Dynamic clamp study of I h modulation of burst firing and δ oscillations in thalamocortical neurons in vitro

Abstract

The dynamic clamp technique was used in thalamocortical neurons of the rat and cat dorsal lateral geniculate nucleus in vitro to investigate the effects of the hyperpolarization-activated cation current, I h, and of its neuromodulation on burst firing and δ oscillations. Specific block of endogenous I h using 4-(N-ethyl-N-phenylamino)-1,2-dimethyl-6-(methylamino)pyridinium chloride (ZD7288) (300 μM) abolished the depolarizing “sag” response to negative current steps, markedly increased the latency and shortened the duration of the low-threshold Ca 2+ potentials, and decreased the number of action potentials in the burst evoked by the low-threshold Ca 2+ potential. Subsequent introduction of artificial I h using the dynamic clamp re-instated the “sag” and all the original properties of the low-threshold Ca 2+ potential. In the absence of ZD7288, introduction of artificial outward I h with the intention of abolishing endogenous I h removed the depolarizing “sag” and produced similar effects on the low-threshold Ca 2+ potentials as those observed during the pharmacological block of I h. Application of ZD7288 to thalamocortical neurons displaying δ oscillations led to a reduction in the voltage range of their existence or to a complete cessation of this behaviour.

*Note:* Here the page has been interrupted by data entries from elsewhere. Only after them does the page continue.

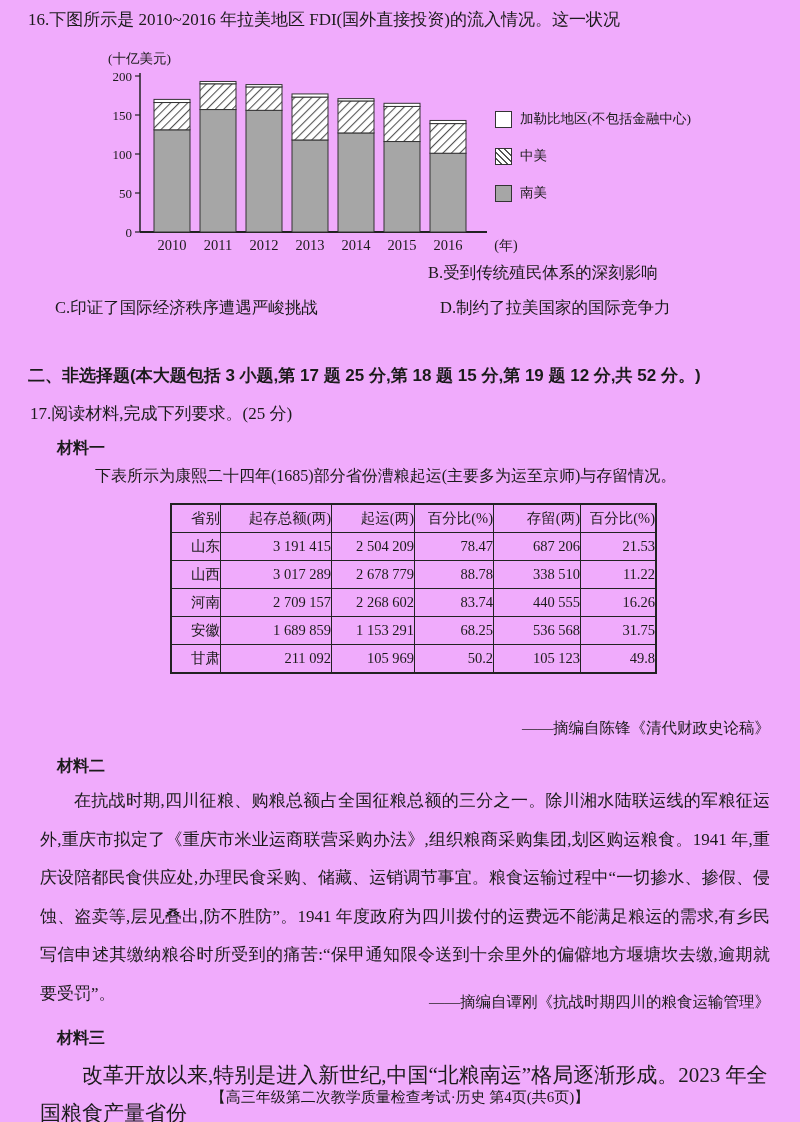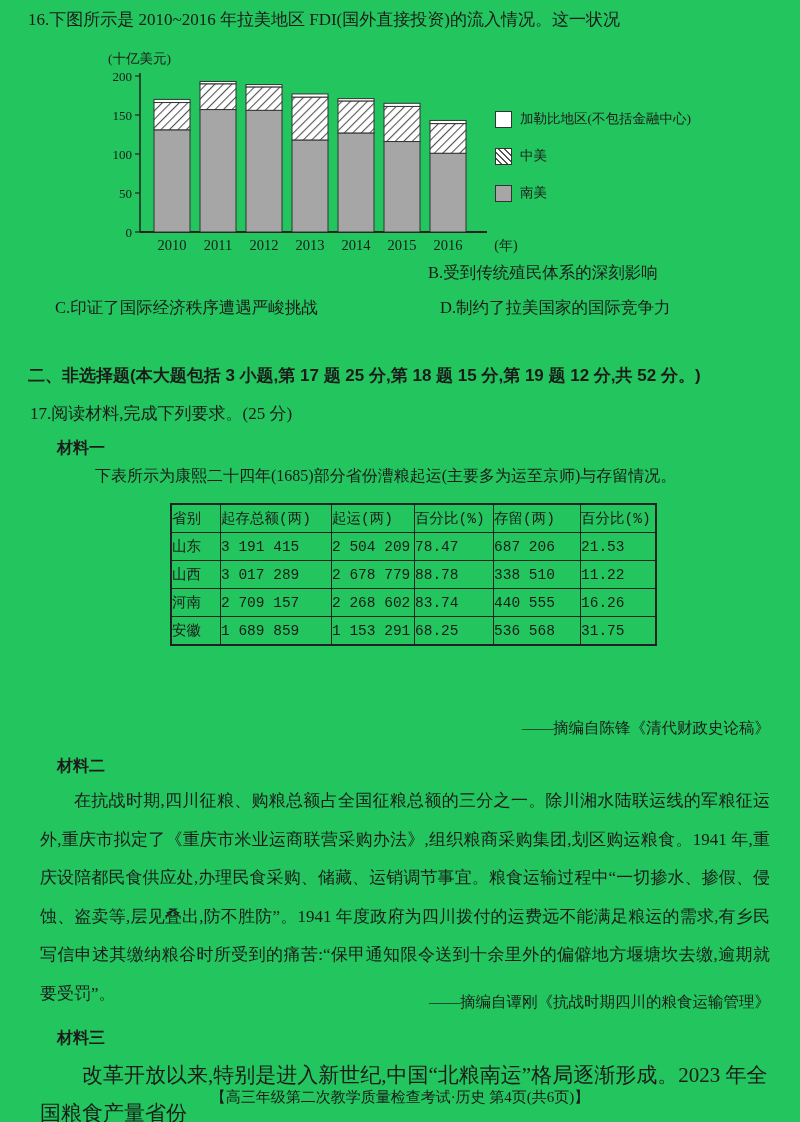--- a/index.html
+++ b/index.html
@@ -1,19 +1,19 @@
 <!DOCTYPE html>
 <html><head>
 <meta charset="utf-8">
 <style>
   html,body{margin:0;padding:0;}
   body{background:#e8e8e6;}
   .page{
     position:relative;width:800px;height:1122px;margin:0 auto;
-    background:#22c55e;color:#1b1b1b;overflow:hidden;
+    background:#f0abfc;color:#1b1b1b;overflow:hidden;
     font-family:"Liberation Serif","DejaVu Serif",serif;
   }
   .abs{position:absolute;}
   .q-stem{left:28px;top:8px;width:748px;font-size:17px;line-height:24px;}
   .heiti{font-family:"Liberation Sans","DejaVu Sans",sans-serif;font-weight:bold;}
 
   
   .chart-wrap{left:102px;top:50px;width:440px;}
   .chart-unit{font-size:13.5px;margin-left:6px;margin-bottom:1px;}
   svg text{font-family:"Liberation Serif","DejaVu Serif",serif;fill:#1b1b1b;}
@@ -33,23 +33,23 @@
 
   .sec-header{left:28px;top:364px;width:748px;font-size:17px;}
   .q17{left:30px;top:402px;font-size:17px;}
   .mat-title{font-size:16px;}
   .mat1-title{left:57px;top:438px;}
   .mat1-intro{left:95px;top:466px;width:680px;font-size:16px;}
 
   table.grain{border-collapse:collapse;table-layout:fixed;}
   .grain-wrap{left:170px;top:503px;}
   table.grain th,table.grain td{
-    border:1.3px solid #222;text-align:left;font-size:14.5px;
+    border:1.3px solid #222;text-align:right;font-size:14.5px;
     padding:0;height:27px;font-weight:normal;
-    font-family:Liberation Mono, monospace;
+    font-family:Liberation Serif, serif;
   }
   table.grain{border:2px solid #222;}
   table.grain th:nth-child(1),table.grain td:nth-child(1){width:48px;}
   table.grain th:nth-child(2),table.grain td:nth-child(2){width:110px;}
   table.grain th:nth-child(3),table.grain td:nth-child(3){width:82px;}
   table.grain th:nth-child(4),table.grain td:nth-child(4){width:78px;}
   table.grain th:nth-child(5),table.grain td:nth-child(5){width:86px;}
   table.grain th:nth-child(6),table.grain td:nth-child(6){width:74px;}
 
   .source{font-size:15.5px;}
@@ -185,20 +185,28 @@
             <td>16.26</td>
           </tr>
           <tr>
             <td>安徽</td>
             <td>1 689 859</td>
             <td>1 153 291</td>
             <td>68.25</td>
             <td>536 568</td>
             <td>31.75</td>
           </tr>
+          <tr>
+            <td>甘肃</td>
+            <td>211 092</td>
+            <td>105 969</td>
+            <td>50.2</td>
+            <td>105 123</td>
+            <td>49.8</td>
+          </tr>
         </tbody>
     </table>
   </div>
 
   <div class="abs source src1">——摘编自陈锋《清代财政史论稿》</div>
 
   <div class="abs mat-title mat2-title heiti">材料二</div>
   <div class="abs mat2-text">在抗战时期,四川征粮、购粮总额占全国征粮总额的三分之一。除川湘水陆联运线的军粮征运外,重庆市拟定了《重庆市米业运商联营采购办法》,组织粮商采购集团,划区购运粮食。1941 年,重庆设陪都民食供应处,办理民食采购、储藏、运销调节事宜。粮食运输过程中“一切掺水、掺假、侵蚀、盗卖等,层见叠出,防不胜防”。1941 年度政府为四川拨付的运费远不能满足粮运的需求,有乡民写信申述其缴纳粮谷时所受到的痛苦:“保甲通知限令送到十余里外的偏僻地方堰塘坎去缴,逾期就要受罚”。</div>
   <div class="abs source src2">——摘编自谭刚《抗战时期四川的粮食运输管理》</div>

A subsequent introduction of artificial I h re-enabled the generation of δ oscillations. In the presence of ZD7288, physiologically relevant positive shifts in the voltage-dependence of artificial I h increased the amplitude and duration of the low-threshold Ca 2+ potential and increased the likelihood of δ oscillations while negative shifts had opposite effects. These results highlight the important difference between the dependence of burst firing and oscillations on membrane potential and their dependence on the properties of I h, and demonstrate that the modulation by I h of low-threshold Ca 2+ potentials and burst firing in thalamocortical neurons, as well as the ability of these neurons to generate δ oscillations, is more elaborate than previously described.